US Interior Department grounds China-made drones

Fleet of 810 drones in focus amid US concerns about security risk posed by China-made electronics.

DJI Drones - Interior Ministry
The Chinese company DJI produces about 70 percent of the world's commercial drones [File: Clemens Bilan/EPA]

The United States‘s Department of the Interior has grounded its fleet of drones from China as it conducts a review of the programme.

Nick Goodwin, an Interior Department spokesman, did not provide a reason for the decision on Thursday but the US has become increasingly concerned about security in relation to Chinese electronics.

Goodwin said the review had been ordered by Interior Department Secretary David Bernhardt.

“Until this review is completed, the secretary has directed that drones manufactured in China or made from Chinese components be grounded,” he said.

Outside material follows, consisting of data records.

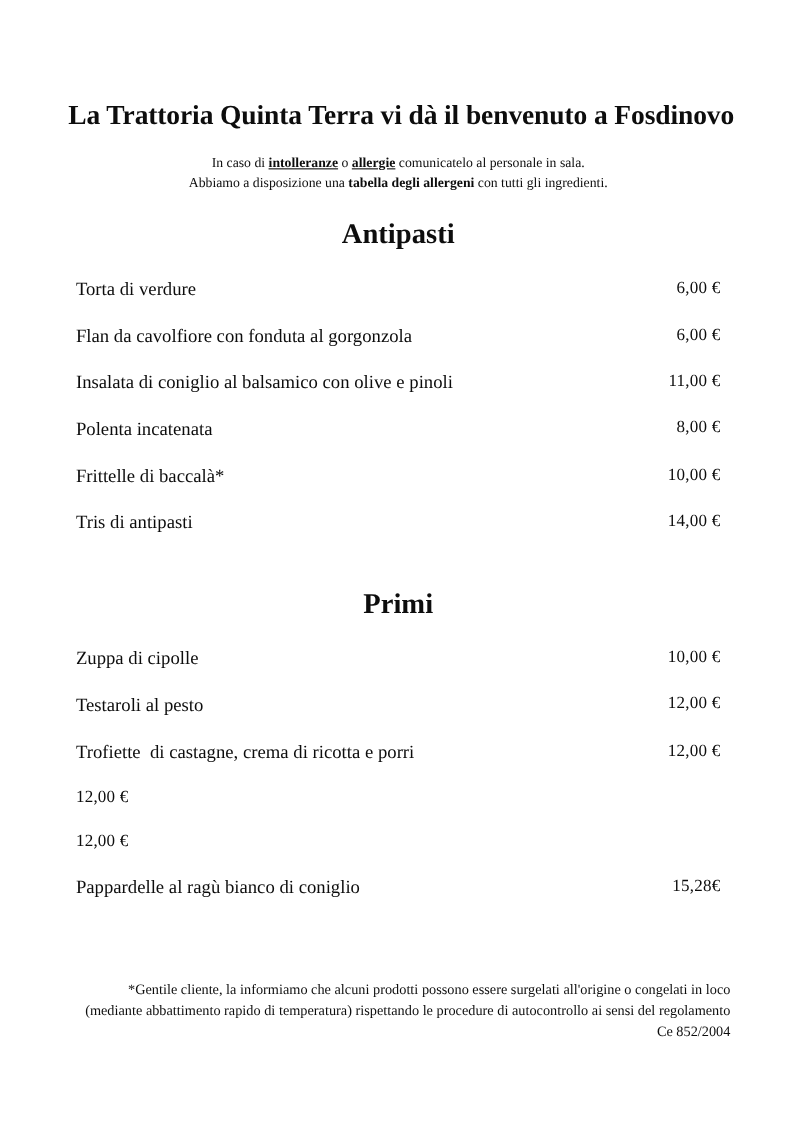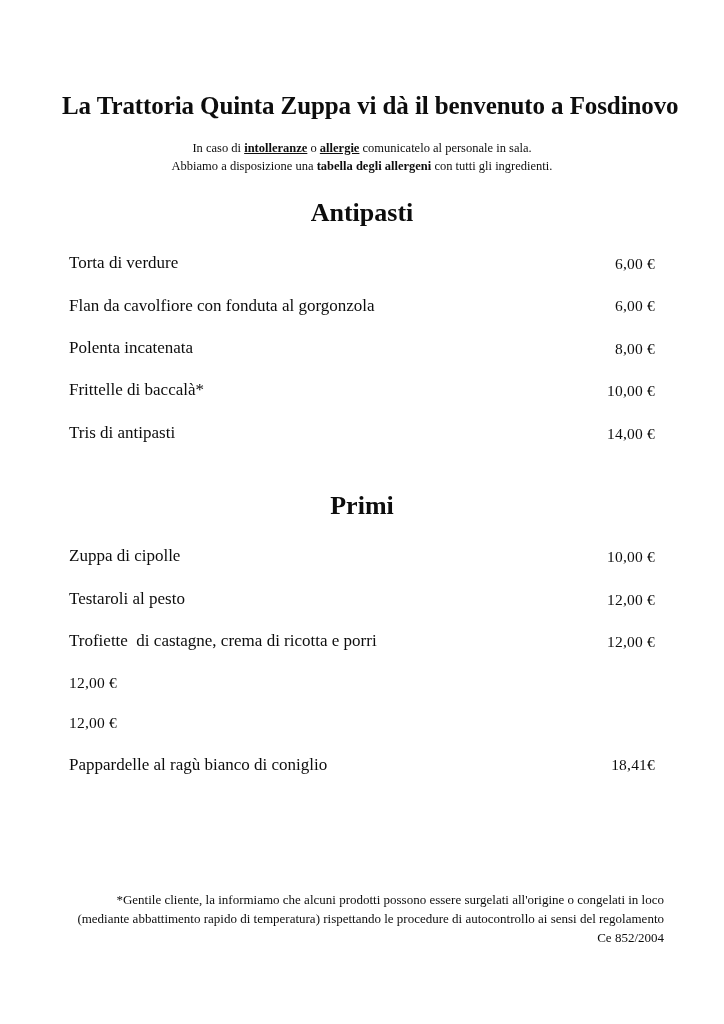"La Trattoria Quinta Zuppa vi" h1.menu-title { text: Zuppa -> Terra }
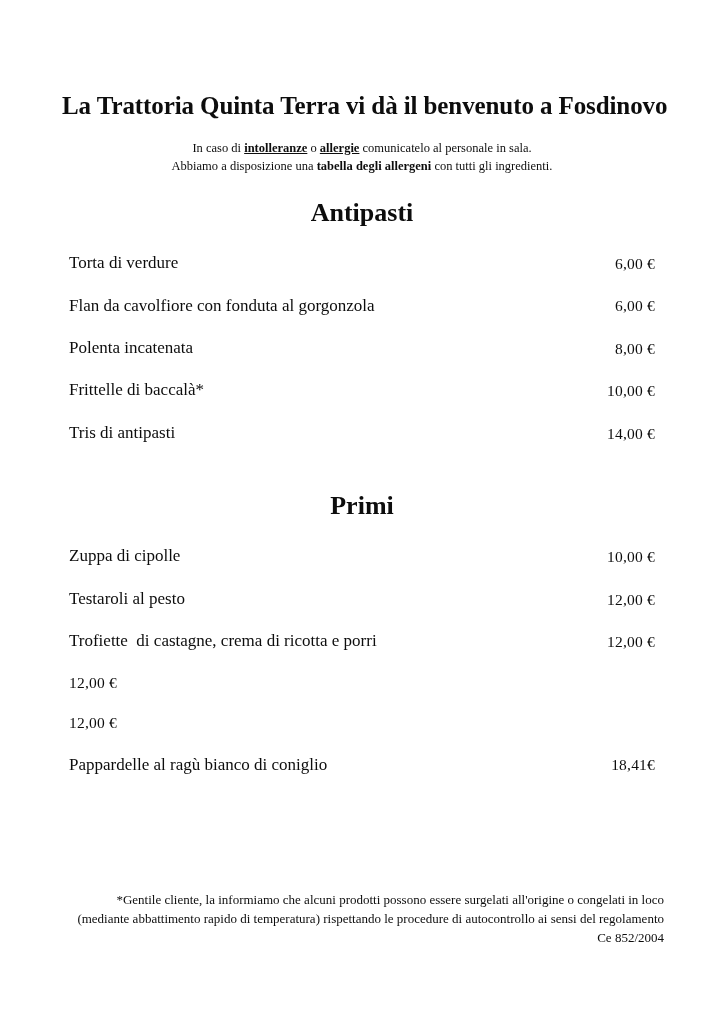"Torta di verdure" .item-row { align-items: flex-end -> flex-start }
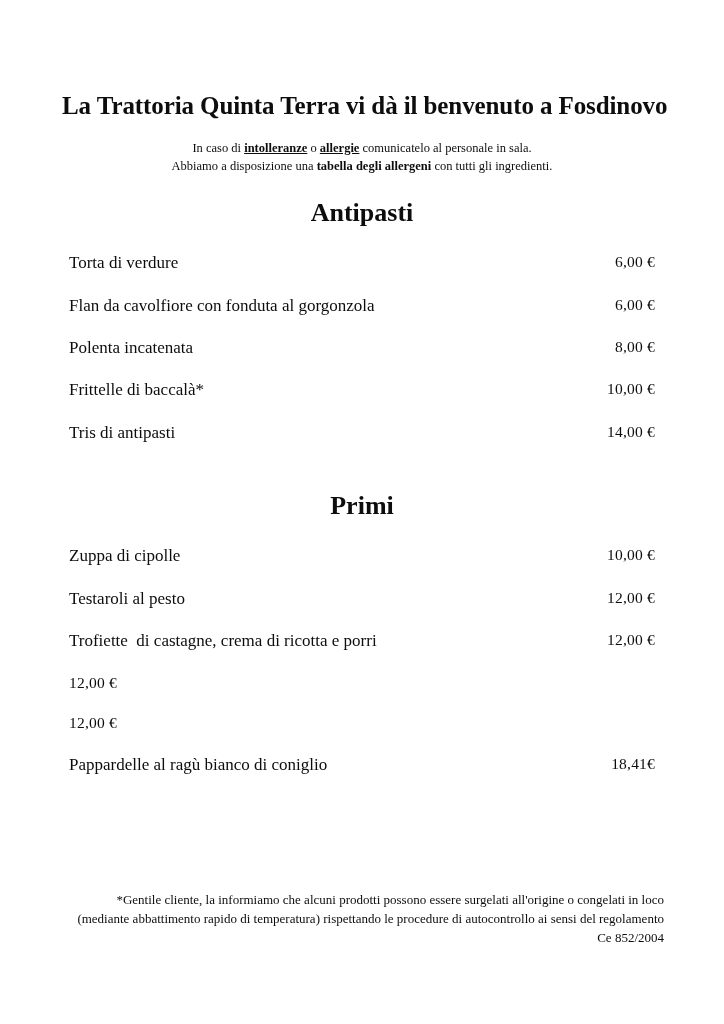"Insalata di coniglio al balsamico" div.item-row { html: none -> <div> <span>Insalata di coniglio al balsamico con olive e pinoli</span> <span>11,00 €</span> </div> }
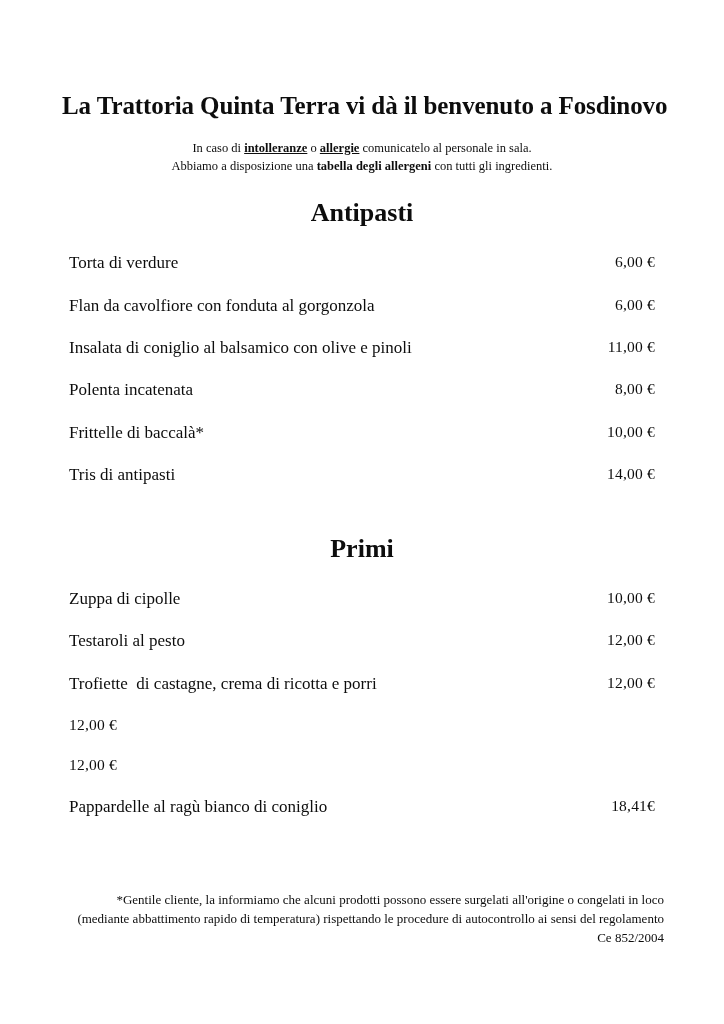"18,41€" span.item-price { text: 18,41€ -> 15,28€ }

Exceptions would be made for drones that are being used for emergency purposes such as fighting wildfires, search and rescue, and dealing with natural disasters, Goodwin said.

According to sources familiar with the programme, the Interior Department has a fleet of 810 drones, almost all built by Chinese companies.

Only 24 are US-made and even those have Chinese electronic components, the sources said.

The US Department of Homeland Security issued a warning in May that Chinese-made drones could pose a security risk.

The US has also taken steps against China’s Huawei by effectively banning American companies from selling or transferring US technology to the Chinese telecoms giant.

US intelligence believes Huawei is backed by the Chinese military and that its equipment could provide Beijing’s spy agencies with a backdoor into the communications networks of other countries.

Following the announcement, China’s foreign ministry spokesman Geng Shuang said on Thursday that it hoped Washington would “stop abusing the concept of national security” and provide a non-discriminatory atmosphere for Chinese companies.

The Chinese company DJI produces about 70 percent of the world’s commercial drones.

“We’re very disappointed,” a DJI spokeswoman told AFP news agency, but declined to comment further.

The Pentagon has banned the military from using DJI drones for security reasons since 2017.